My husband loves Windsor chairs, and has a small collection.  Somehow these two very English Windsor chairs ended up in Florence - I ouldn't see a price though and the shop was still shut.  My husband says they are North Country in style - well, north of Nottingham, going up through Lancs.  Nice chairs.

Gelato anyone?  They were SUPERB.  We had one in Pisa and then queued to go to the best Gelato shop in Florence later in the week, and had a double decker Pear and Salted Caramel.  Ice cream is never going to taste the same again . . .

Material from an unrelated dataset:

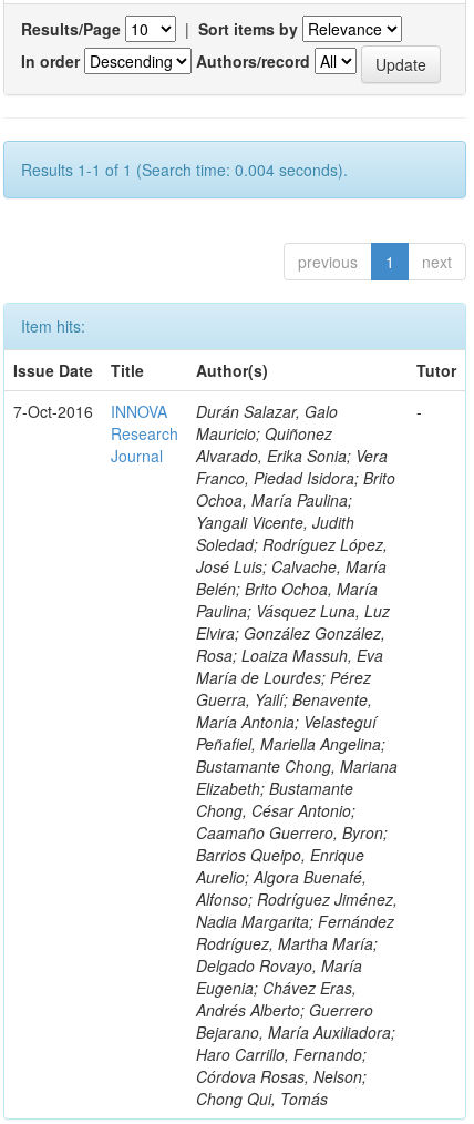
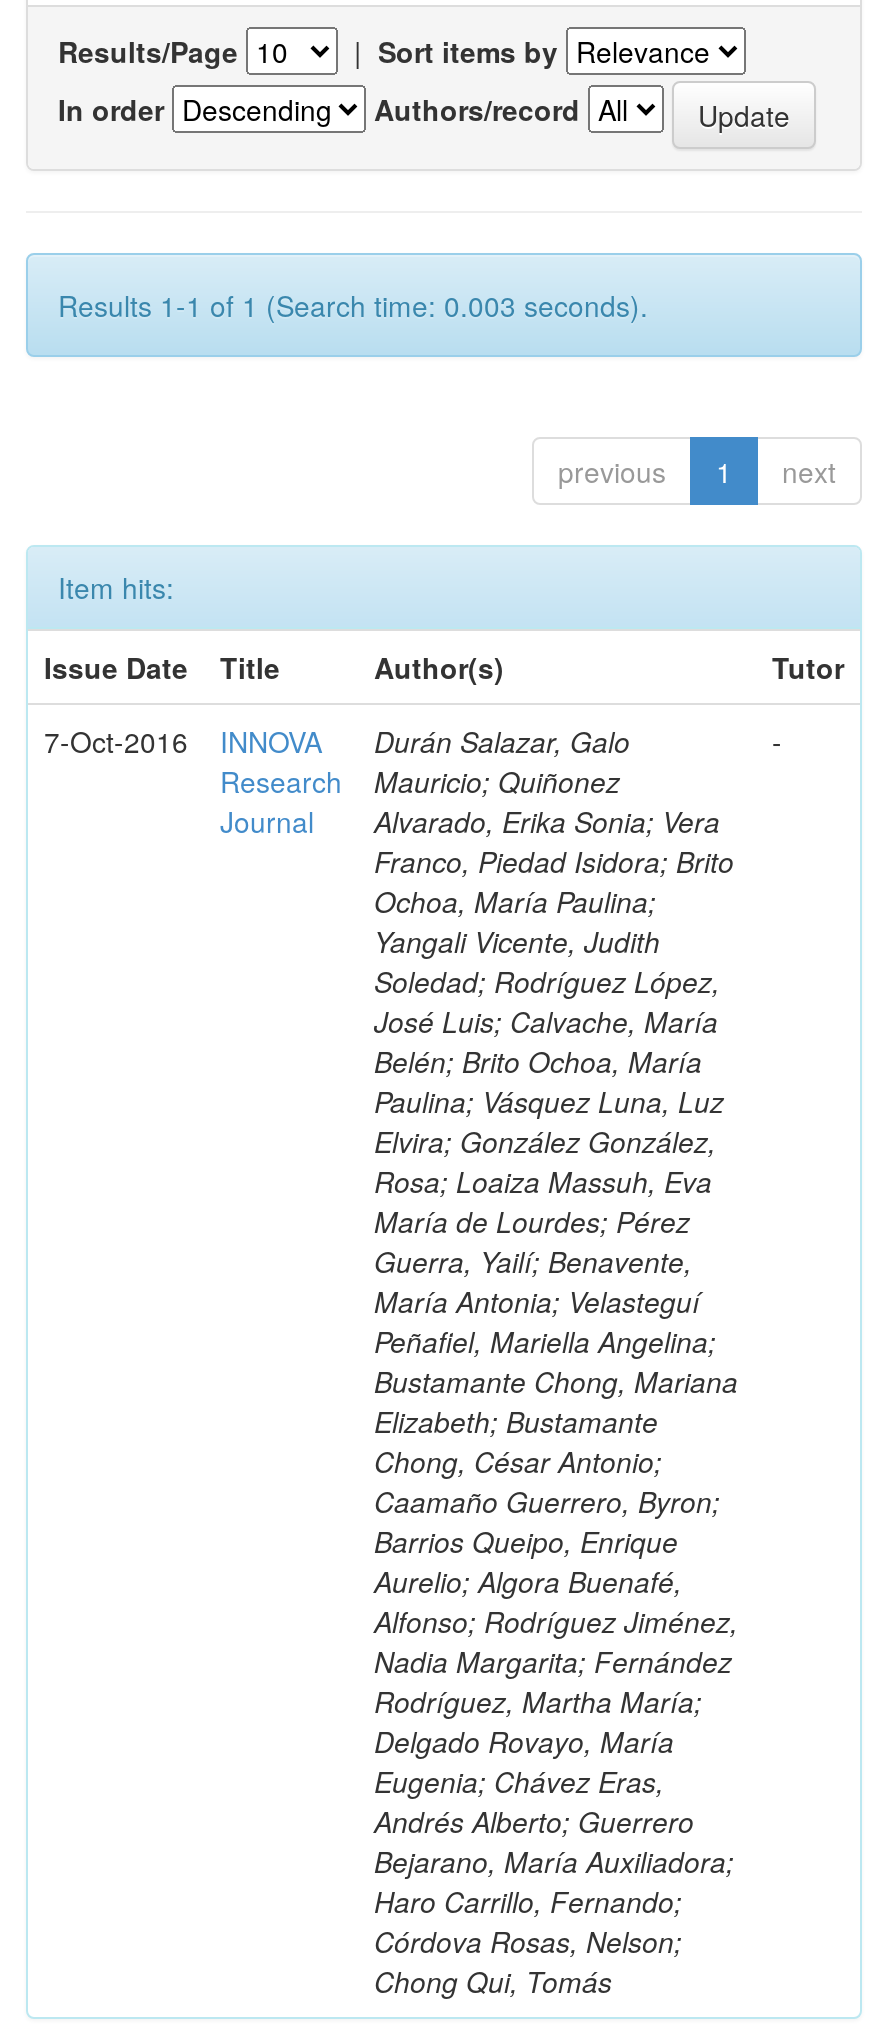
[21,158,348,180] Results 1-1 of 1 (Search time: 0.004 seconds). -> [58,285,648,325] Results 1-1 of 1 (Search time: 0.003 seconds).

A corner of the general market stocked bedding - imported quilts made in the Far East included.  There were also lots of 2nd hand and vintage clothing stalls, which Tam enjoyed looking through (but not the prices!)

There were many similar stalls offering fresh meat and vast quantities of Charcuterie.

We bought our lunch from Paolo's stall (Thursday) - huge fresh cold pananis with Parma ham, local cheese, and salad, washed down with a mouthful of excellent red wine.

Part of the offerings at the Fish Market.  Tam said she saw one of the stallholders cutting up a small shark!

More good produce, lots of cheese, and salt cod as well.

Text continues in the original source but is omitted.